Human Rights Watch calls for immediate release of Demirtas

Human Rights Watch has called on Thursday, November 19, for immediate release of Selahattin Demirtas, the former co-leader of Turkey pro-Kurdish Peoples’ Democratic Party (HDP).

The Turkish government should immediately release from detention Selahattin Demirtas, former co-leader of the opposition HDP, in accordance with the 2018 judgment of the European Court of Human Rights, ARTICLE 19 and Human Rights Watch said yesterday.
The international organization said the Kurdish politician remains behind bars despite several court orders for his release, both by Turkish courts and the European Court of Human Rights (ECHR).

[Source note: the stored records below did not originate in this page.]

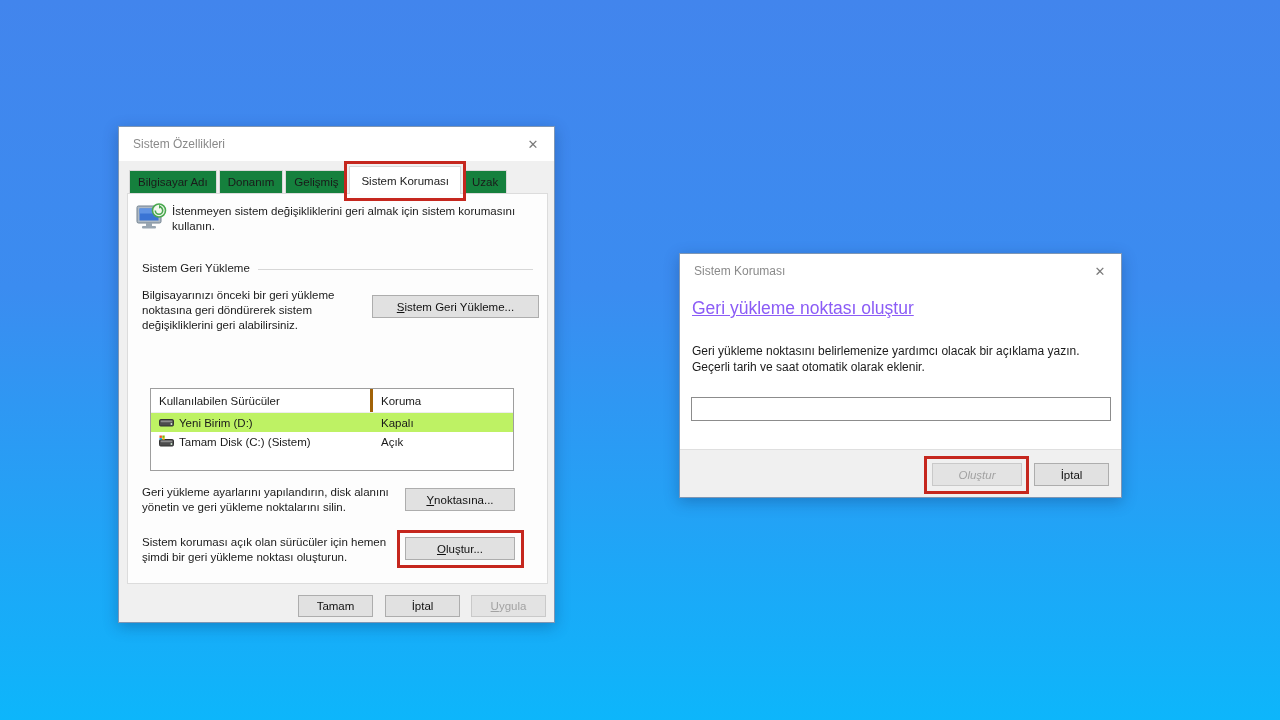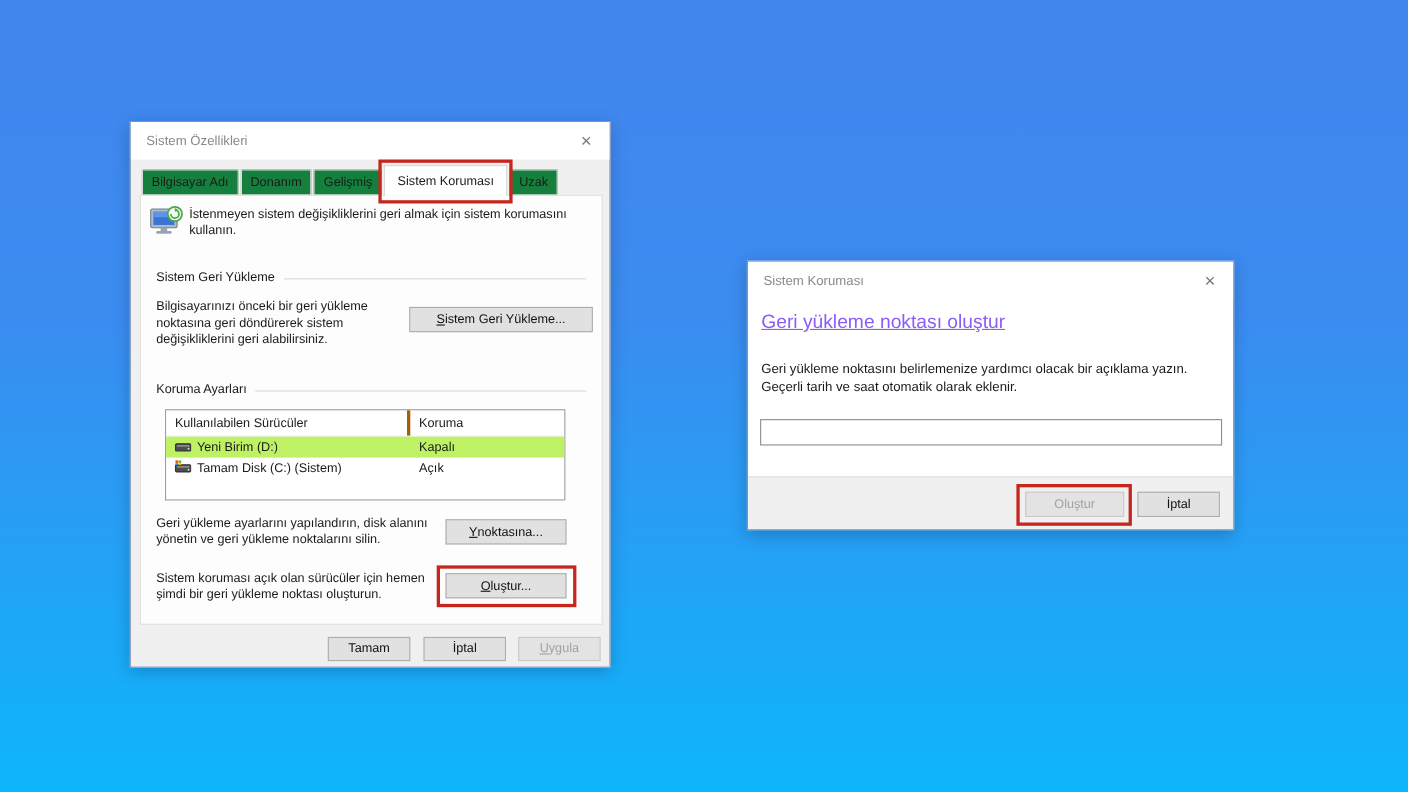--- a/index.html
+++ b/index.html
@@ -11,20 +11,21 @@
   }
   .stage {
     position:relative; width:1280px; height:720px;
     background:linear-gradient(180deg,#4285ed 0%, #3b8cf0 40%, #0db6fb 100%);
   }
   .dialog {
     position:absolute; background:#f0f0f0;
     border:1px solid #7e96b4;
     box-shadow:0 4px 14px rgba(10,40,90,.30);
     font-size:11.5px;
+    margin-top:16px;
   }
   
   .dlg-left { left:118px; top:110px; width:437px; height:497px; }
   .titlebar {
     position:absolute; left:0; top:0; right:0; height:34px; background:#ffffff;
   }
   .titlebar .title {
     position:absolute; left:14px; top:10px; font-size:12px; color:#8a8a8a;
   }
   .close-btn {
@@ -103,21 +104,21 @@
   }
   .name-input {
     position:absolute; left:11px; top:143px; width:420px; height:24px;
     border:1px solid #8c8c8c; background:#fff; font-size:12px; padding:0 6px;
     font-family:"Liberation Sans", sans-serif; outline:none;
   }
   .dlg-right .footer {
     position:absolute; left:0; right:0; bottom:0; height:48px;
     background:#f0f0f0; border-top:1px solid #dfdfdf;
   }
-  .b-create2 { left:252px; top:209px; width:90px; height:23px; }
+  .b-create2 { left:252px; top:209px; width:90px; height:23px;font-style:italic; }
   .box-create2 { left:244px; top:202px; width:105px; height:38px; }
   .b-cancel2 { left:354px; top:209px; width:75px; height:23px; }
 </style>
 </head>
 <body>
 
 <div class="stage">
 
   <div class="dialog dlg-left">
 
@@ -164,24 +165,20 @@
       <div class="group-row g-restore">
         <span>Sistem Geri Yükleme</span>
         <span class="rule"></span>
       </div>
       <div class="para p-restore">Bilgisayarınızı önceki bir geri yükleme noktasına geri döndürerek sistem değişikliklerini geri alabilirsiniz.</div>
       <div class="win-btn b-restore">
         <span class="mn">S</span>
           <span>istem Geri Yükleme...</span>
       </div>
 
-      <div class="group-row g-protect">
-        <span>Koruma Ayarları</span>
-        <span class="rule"></span>
-      </div>
 
       <div class="drv-table">
         <div class="drv-head">
           <span class="c1">Kullanılabilen Sürücüler</span>
           <span class="c2">Koruma</span>
         </div>
         <div class="drv-row hl">
           <span class="c1">
             <span>
               <svg width="15" height="11" viewBox="0 0 15 11">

Demirtas's legal ordeal began on November 4, 2016, when the HDP co-chair and 12 other HDP parliamentary deputies were arrested, with prosecutors alleging they had links to the Kurdistan Workers’ Party (PKK).
The detention of Demirtas and eight other democratically elected Peoples’ Democratic Party members of parliament four years ago this month was the start of the government’s ongoing assault on the party and part of a broader pattern of politically motivated prosecutions and incarcerations in the wake of the July 15, 2016 coup attempt.
The Turkish government should also review the detentions of the other former HDP deputies, including the co-chair of the party, Figen Yuksekdag, on whose cases the European Court of Human Rights has yet to rule, Ahval reported.
“Over the past four years the Turkish government has distorted and perverted the legal process to serve the political aim of keeping opposition politicians Selahattin Demirtas, Figen Yuksekdag, and other former HDP deputies locked up,” said Hugh Williamson, Europe and Central Asia director at Human Rights Watch.
“The Turkish government has misused detention and criminal proceedings in a campaign of persecution against Demirtas in particular, including by flouting a European Court of Human Rights’ order to release him and concocting new baseless charges to keep him behind bars.”
Demirtas and the others are being targeted because they led the Peoples’ Democratic Party’s political opposition to the government of President Recep Tayyip Erdogan.
Demirtas and Yuksekdag remain in detention in Edirne F-type and Kandira F-type prison in western Turkey, respectively, and are among six former HDP members of parliament still in prison after being detained on November 4, 2016, and in one case a few weeks later, while they were serving deputies. They are held either in pretrial detention or are serving sentences. Their prosecutions were overwhelmingly based on their political speeches over the years.
On November 4, 2016, courts ordered the detention on terrorism charges of nine members of the party in parliament, including Demirtas and Yuksekdag, hours after police arrested them and three other party members serving in parliament in the middle of the night in a coordinated operation in various cities.
While serving parliament, members usually enjoy a high level of immunity from prosecution for their political activities in office; the arrest and detention of the HDP deputies is based on a controversial temporary constitutional amendment and parliamentary vote in May 2016 that lifted their parliamentary immunity.
Before parliament adopted the constitutional amendment, in 2015 and 2016 President Erdogan had made several speeches pushing for them to be prosecuted and suggesting that the party should not be in parliament because it was indistinguishable from the armed Kurdistan Workers’ Party (PKK).
International bodies including the Council of Europe’s Venice Commission, which advises on constitutional matters, strongly criticized the way the deputies’ parliamentary immunity was lifted.